- [PROBLEM]
Transcribe exactly the lines from the one containing "background: #14b8a6 ->" through the end of the data, both included. Leave out pictures.

- [INPUT]
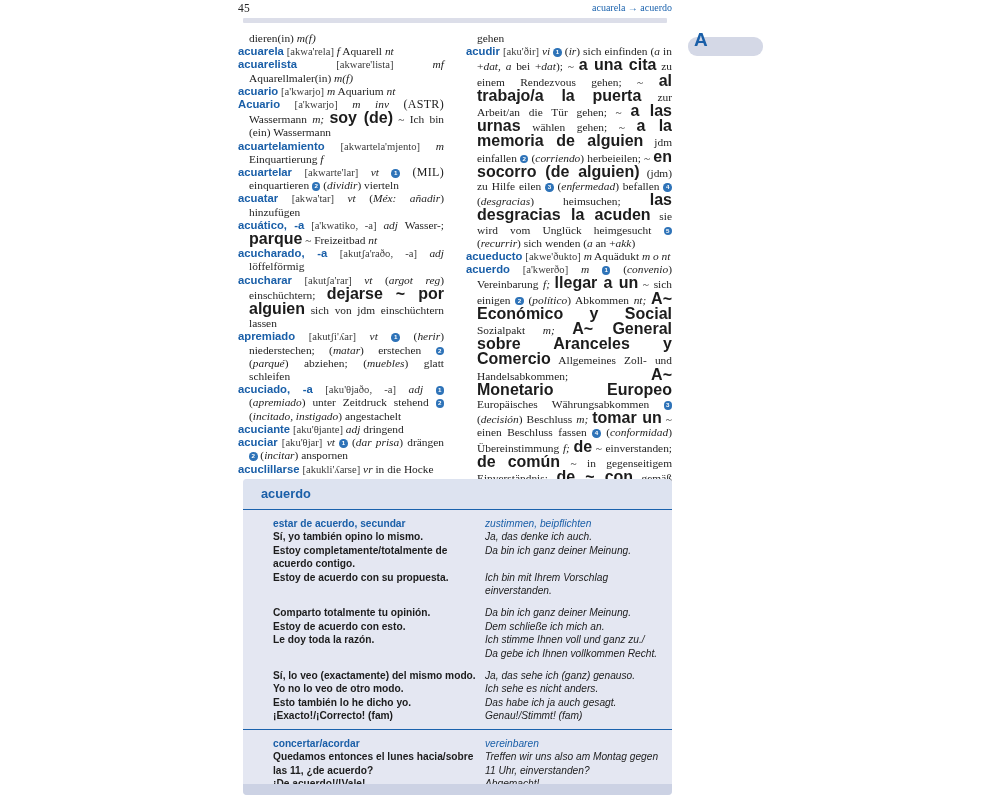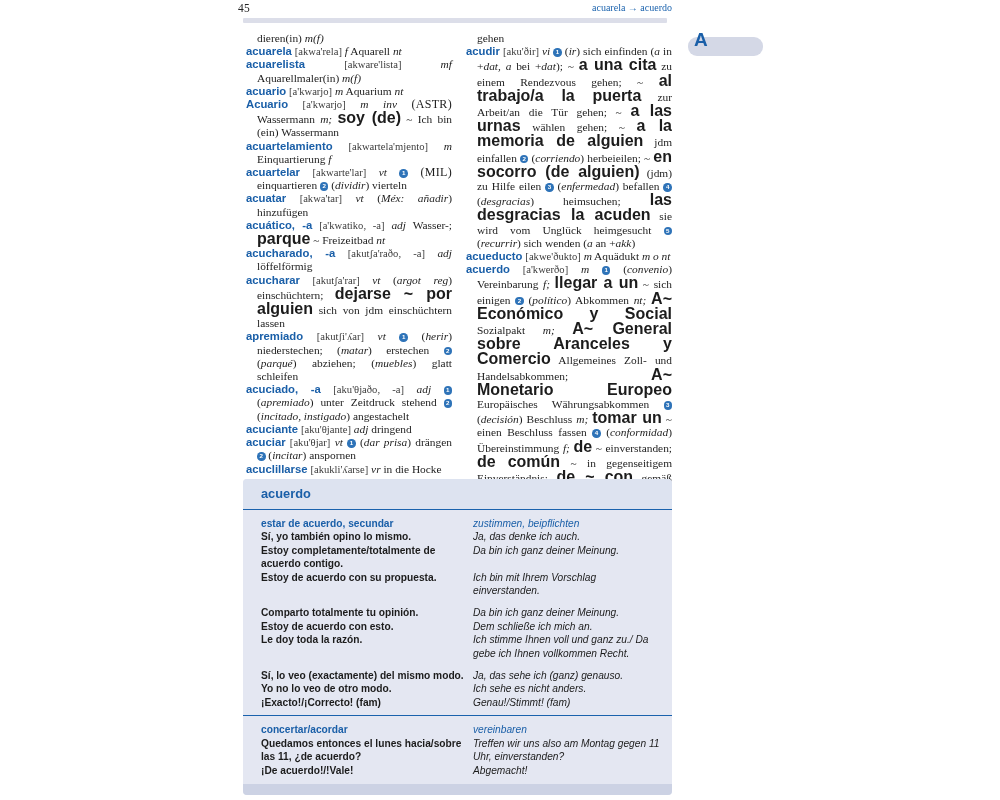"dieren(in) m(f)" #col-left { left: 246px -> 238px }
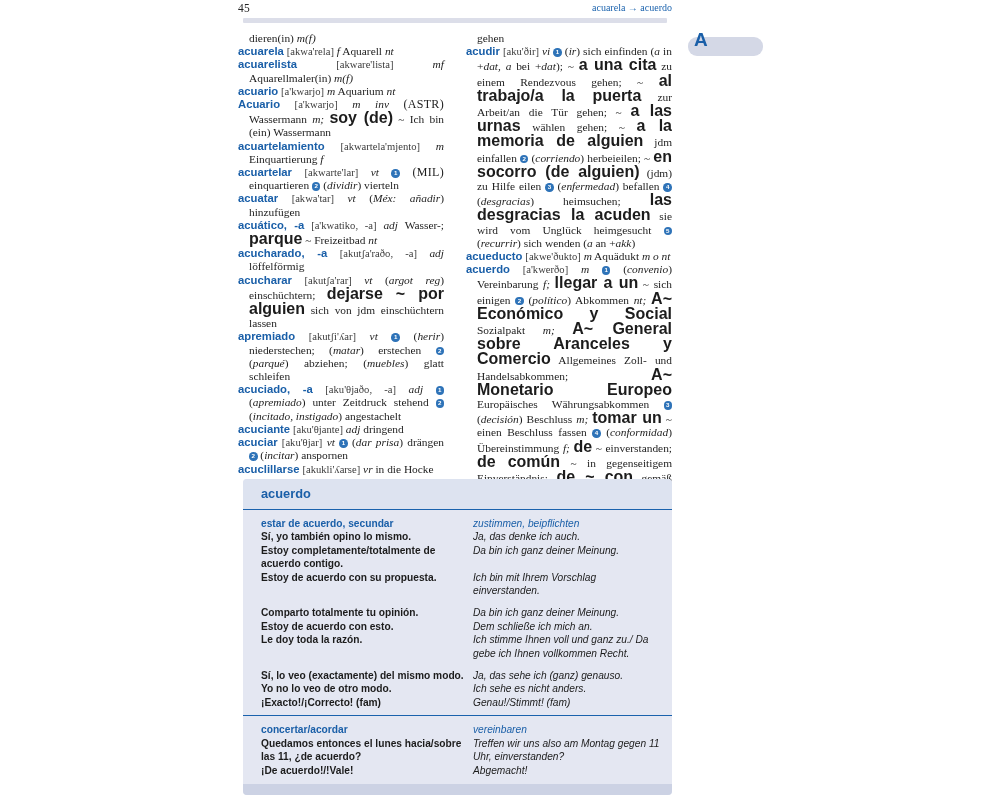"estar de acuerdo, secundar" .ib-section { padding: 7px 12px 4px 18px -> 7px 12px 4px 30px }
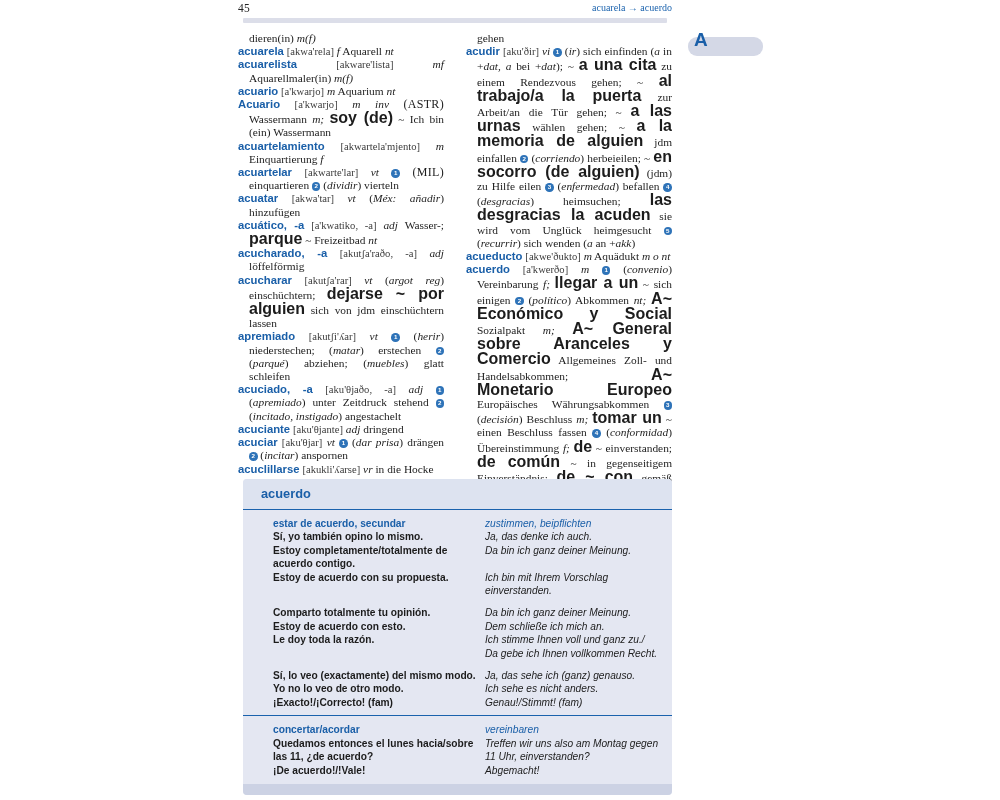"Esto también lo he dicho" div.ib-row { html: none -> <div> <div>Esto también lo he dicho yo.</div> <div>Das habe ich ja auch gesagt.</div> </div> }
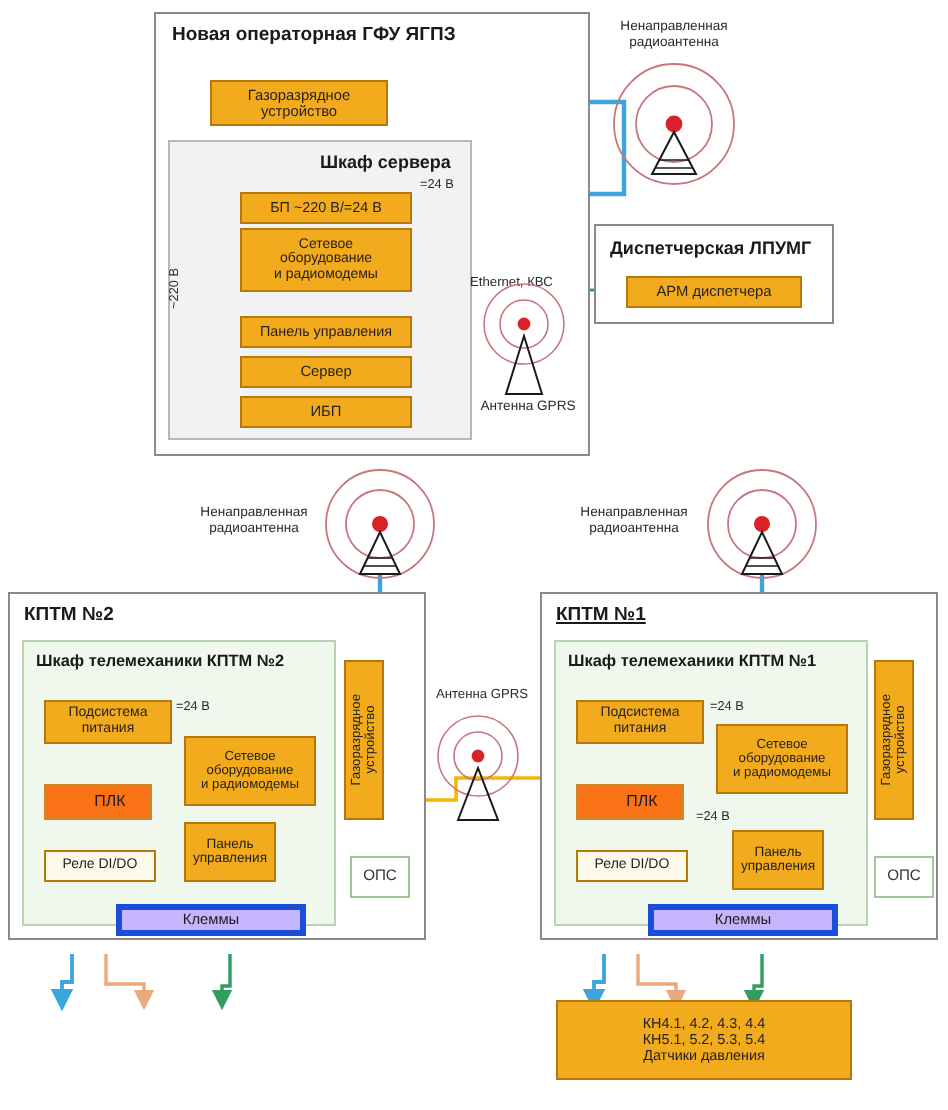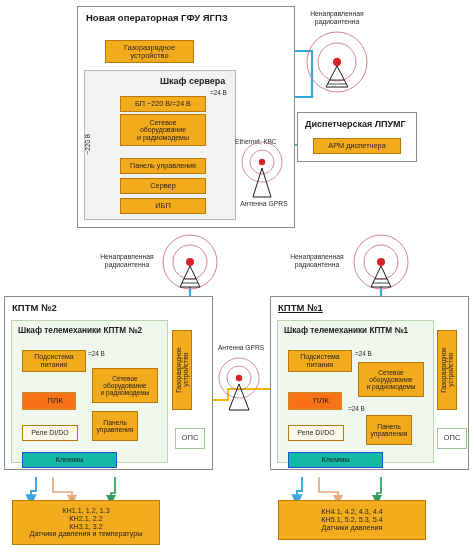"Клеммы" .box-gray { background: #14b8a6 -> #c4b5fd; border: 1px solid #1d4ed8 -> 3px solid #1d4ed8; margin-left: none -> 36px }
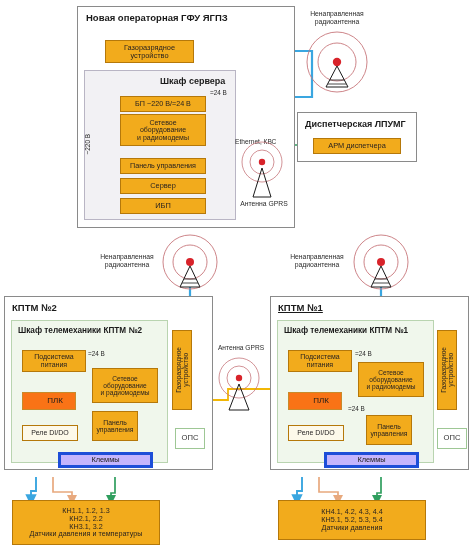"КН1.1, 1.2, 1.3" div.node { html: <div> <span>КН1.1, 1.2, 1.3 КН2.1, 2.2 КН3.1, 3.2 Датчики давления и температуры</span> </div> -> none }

- [EXERCISE RESPONSE]
"Клеммы" .box-gray { background: #14b8a6 -> #c4b5fd; border: 1px solid #1d4ed8 -> 3px solid #1d4ed8; margin-left: none -> 36px }
"КН1.1, 1.2, 1.3" div.node { html: <div> <span>КН1.1, 1.2, 1.3 КН2.1, 2.2 КН3.1, 3.2 Датчики давления и температуры</span> </div> -> none }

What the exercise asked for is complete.